• _TASK TO CARRY OUT_: The records underneath are to be printed in full and exactly, with no pictures carried over.

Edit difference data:
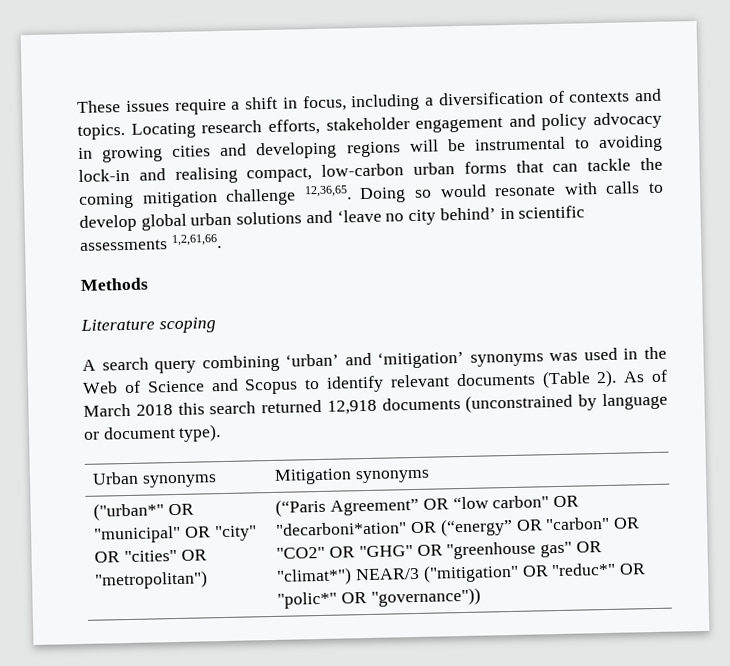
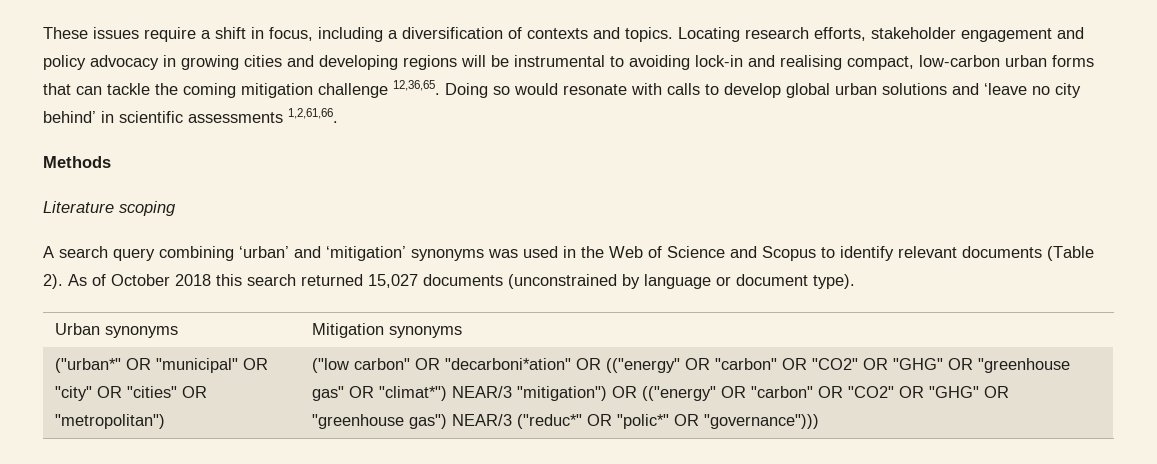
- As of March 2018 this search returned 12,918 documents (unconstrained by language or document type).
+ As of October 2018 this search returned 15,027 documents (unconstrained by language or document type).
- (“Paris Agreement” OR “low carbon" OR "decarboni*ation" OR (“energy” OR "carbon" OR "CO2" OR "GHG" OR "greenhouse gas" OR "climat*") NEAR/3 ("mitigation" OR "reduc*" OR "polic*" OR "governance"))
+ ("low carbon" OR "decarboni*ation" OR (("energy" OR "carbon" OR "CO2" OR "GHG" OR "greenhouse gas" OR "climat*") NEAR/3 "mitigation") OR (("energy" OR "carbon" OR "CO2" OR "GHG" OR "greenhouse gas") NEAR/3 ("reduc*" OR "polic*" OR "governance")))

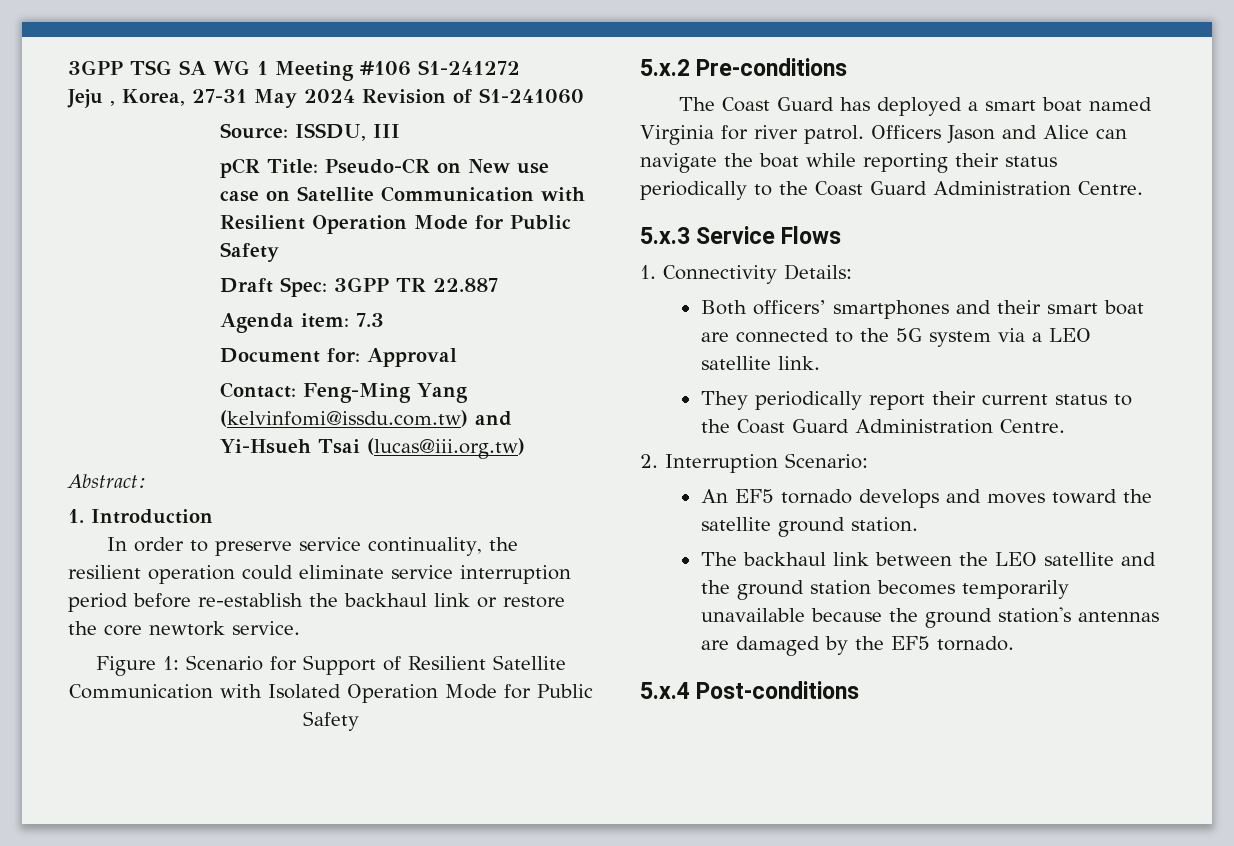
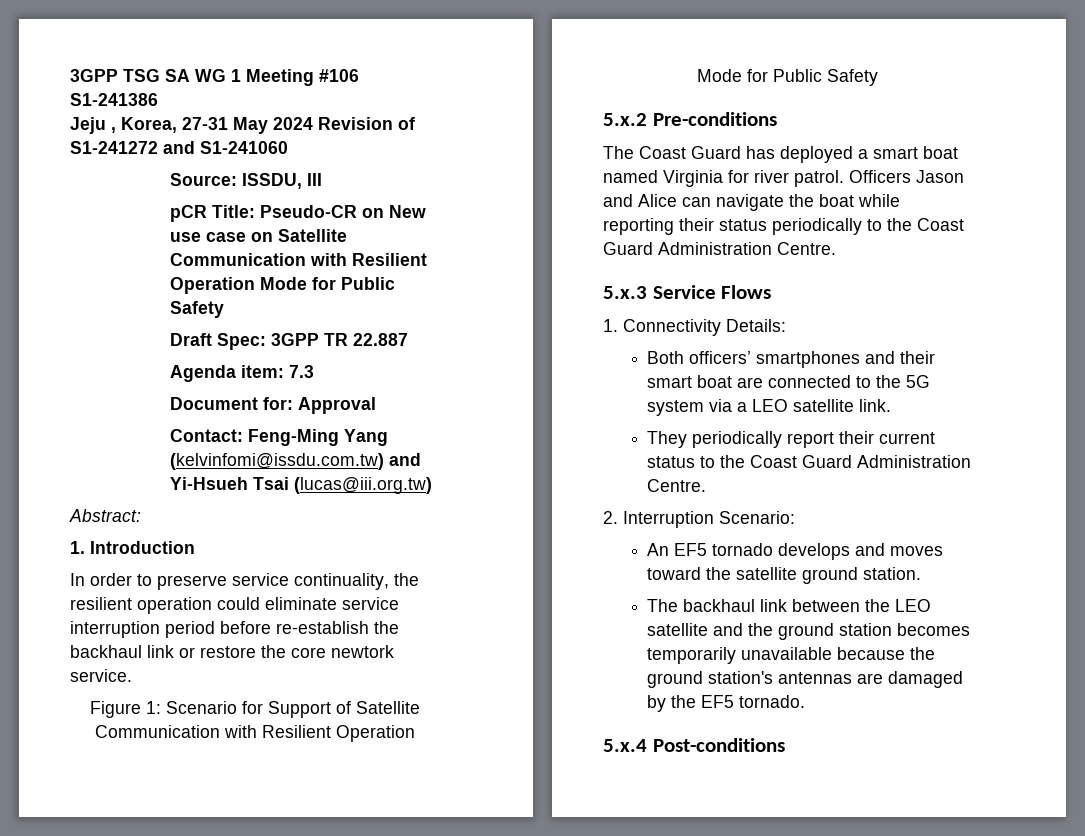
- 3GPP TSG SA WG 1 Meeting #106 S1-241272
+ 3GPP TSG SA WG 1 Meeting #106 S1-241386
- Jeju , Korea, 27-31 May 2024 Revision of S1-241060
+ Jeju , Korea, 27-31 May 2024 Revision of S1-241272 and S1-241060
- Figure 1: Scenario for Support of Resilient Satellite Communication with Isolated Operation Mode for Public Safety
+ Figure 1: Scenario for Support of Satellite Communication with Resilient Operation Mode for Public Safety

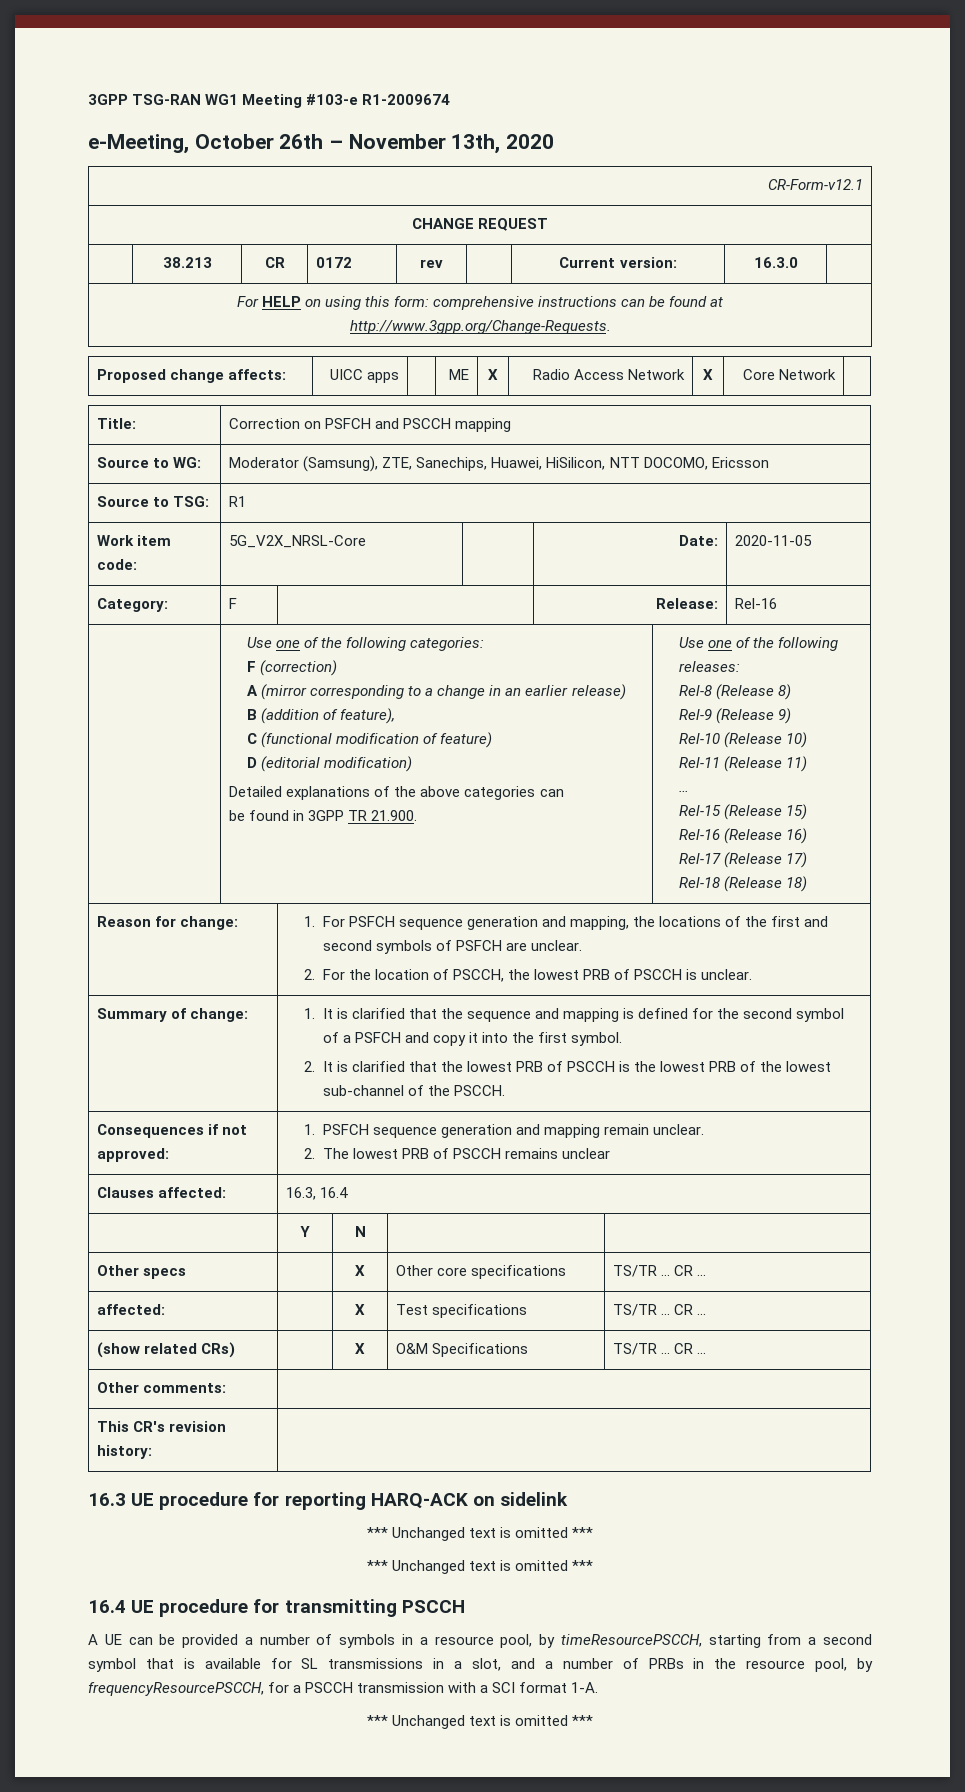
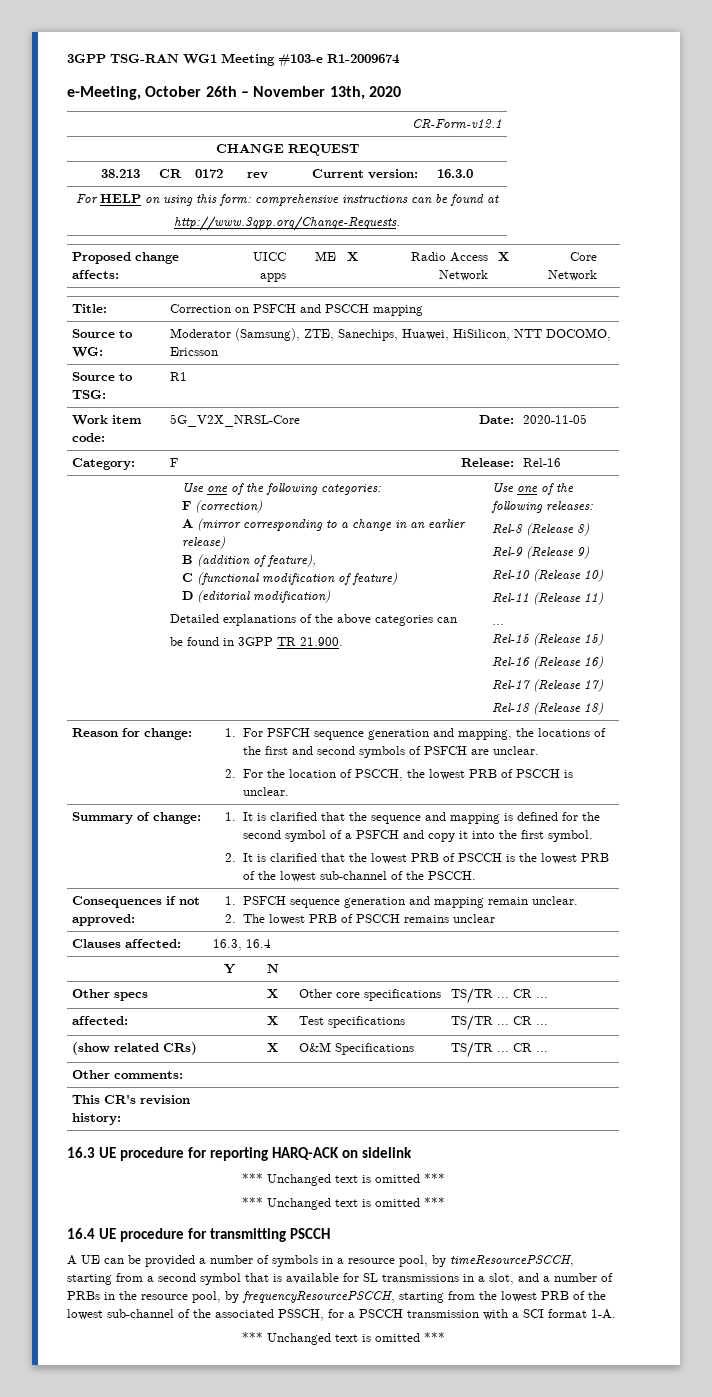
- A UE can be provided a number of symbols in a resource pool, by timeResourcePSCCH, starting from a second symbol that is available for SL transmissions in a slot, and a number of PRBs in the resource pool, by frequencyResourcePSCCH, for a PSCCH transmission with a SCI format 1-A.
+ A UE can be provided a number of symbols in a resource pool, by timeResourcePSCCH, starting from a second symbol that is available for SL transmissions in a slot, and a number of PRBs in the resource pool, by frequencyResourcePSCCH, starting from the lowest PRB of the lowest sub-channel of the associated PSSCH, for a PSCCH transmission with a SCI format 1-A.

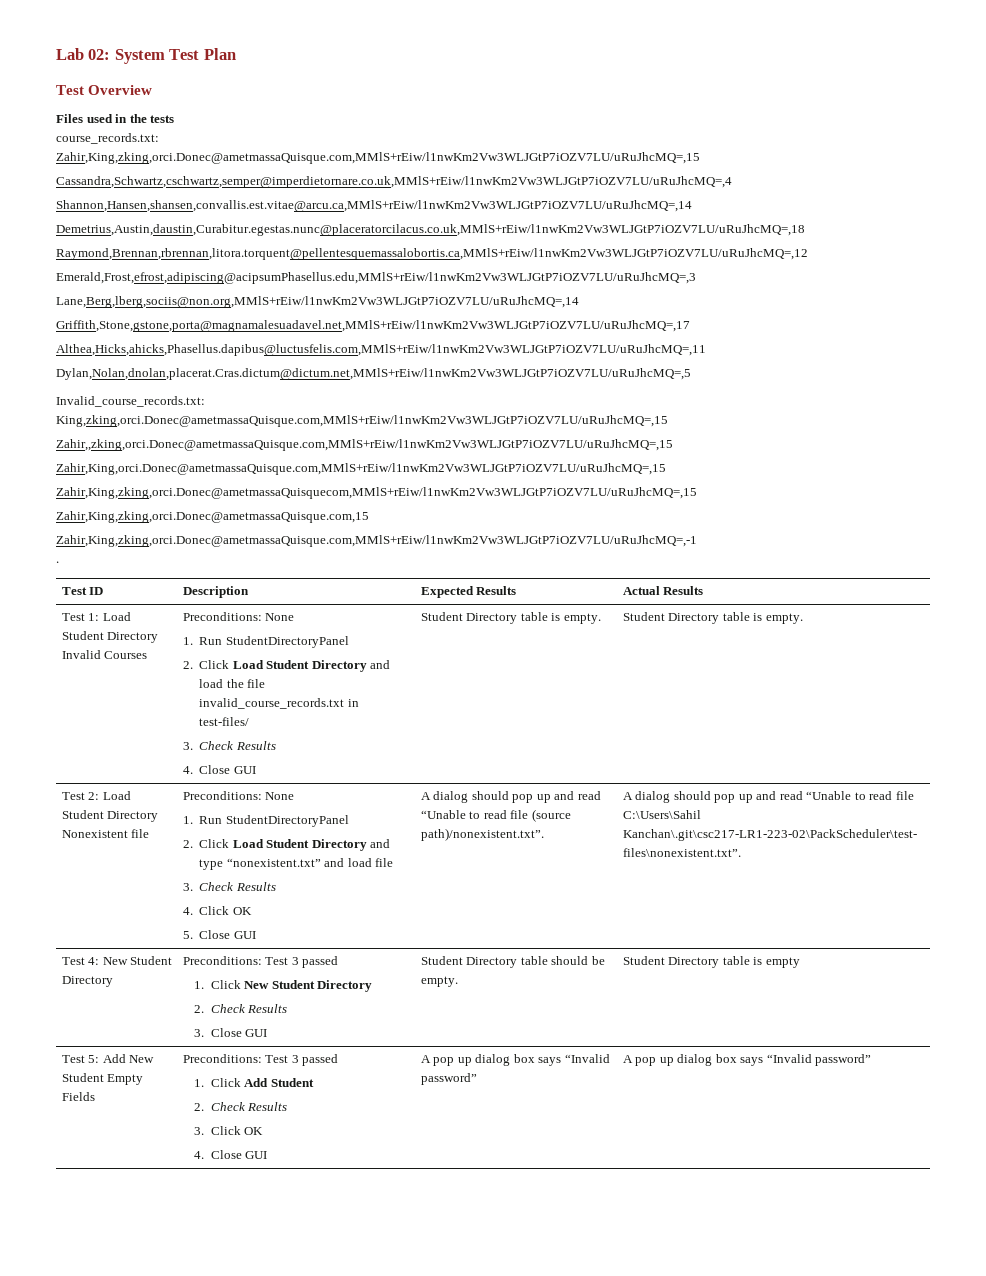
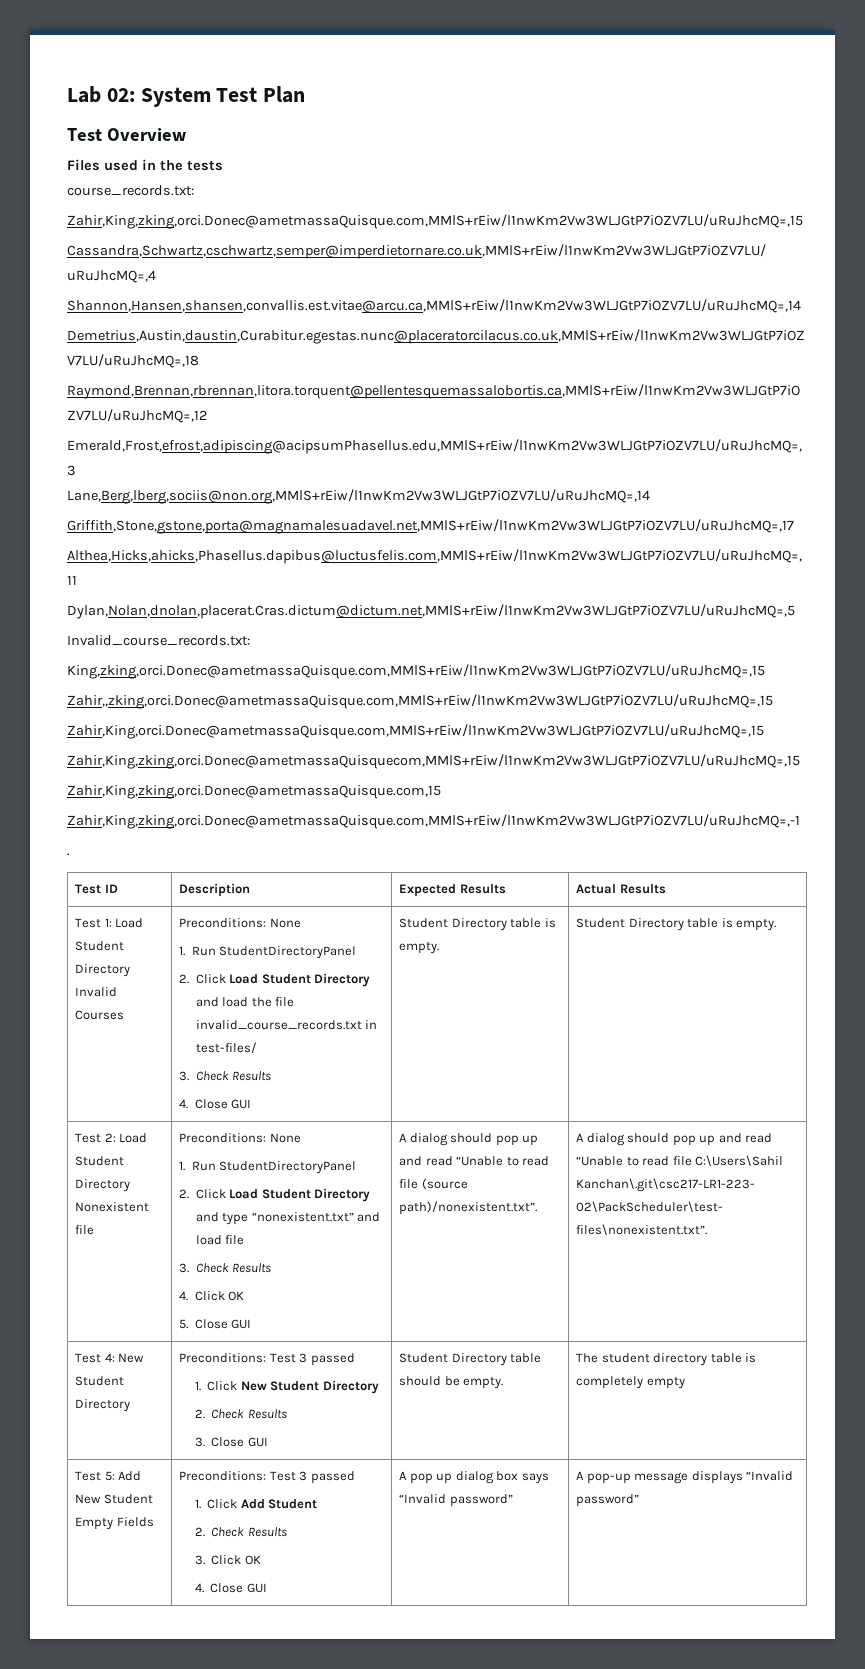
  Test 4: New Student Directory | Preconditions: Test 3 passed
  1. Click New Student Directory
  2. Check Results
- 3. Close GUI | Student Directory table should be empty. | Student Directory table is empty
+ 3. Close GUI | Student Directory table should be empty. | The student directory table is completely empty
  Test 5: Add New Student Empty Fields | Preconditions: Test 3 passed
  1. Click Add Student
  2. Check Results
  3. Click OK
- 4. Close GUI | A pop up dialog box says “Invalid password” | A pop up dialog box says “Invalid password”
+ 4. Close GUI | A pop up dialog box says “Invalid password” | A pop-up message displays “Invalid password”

• _EXERCISE RESULT_:
- As of March 2018 this search returned 12,918 documents (unconstrained by language or document type).
+ As of October 2018 this search returned 15,027 documents (unconstrained by language or document type).
- (“Paris Agreement” OR “low carbon" OR "decarboni*ation" OR (“energy” OR "carbon" OR "CO2" OR "GHG" OR "greenhouse gas" OR "climat*") NEAR/3 ("mitigation" OR "reduc*" OR "polic*" OR "governance"))
+ ("low carbon" OR "decarboni*ation" OR (("energy" OR "carbon" OR "CO2" OR "GHG" OR "greenhouse gas" OR "climat*") NEAR/3 "mitigation") OR (("energy" OR "carbon" OR "CO2" OR "GHG" OR "greenhouse gas") NEAR/3 ("reduc*" OR "polic*" OR "governance")))

- 3GPP TSG SA WG 1 Meeting #106 S1-241272
+ 3GPP TSG SA WG 1 Meeting #106 S1-241386
- Jeju , Korea, 27-31 May 2024 Revision of S1-241060
+ Jeju , Korea, 27-31 May 2024 Revision of S1-241272 and S1-241060
- Figure 1: Scenario for Support of Resilient Satellite Communication with Isolated Operation Mode for Public Safety
+ Figure 1: Scenario for Support of Satellite Communication with Resilient Operation Mode for Public Safety

- A UE can be provided a number of symbols in a resource pool, by timeResourcePSCCH, starting from a second symbol that is available for SL transmissions in a slot, and a number of PRBs in the resource pool, by frequencyResourcePSCCH, for a PSCCH transmission with a SCI format 1-A.
+ A UE can be provided a number of symbols in a resource pool, by timeResourcePSCCH, starting from a second symbol that is available for SL transmissions in a slot, and a number of PRBs in the resource pool, by frequencyResourcePSCCH, starting from the lowest PRB of the lowest sub-channel of the associated PSSCH, for a PSCCH transmission with a SCI format 1-A.

  Test 4: New Student Directory | Preconditions: Test 3 passed
  1. Click New Student Directory
  2. Check Results
- 3. Close GUI | Student Directory table should be empty. | Student Directory table is empty
+ 3. Close GUI | Student Directory table should be empty. | The student directory table is completely empty
  Test 5: Add New Student Empty Fields | Preconditions: Test 3 passed
  1. Click Add Student
  2. Check Results
  3. Click OK
- 4. Close GUI | A pop up dialog box says “Invalid password” | A pop up dialog box says “Invalid password”
+ 4. Close GUI | A pop up dialog box says “Invalid password” | A pop-up message displays “Invalid password”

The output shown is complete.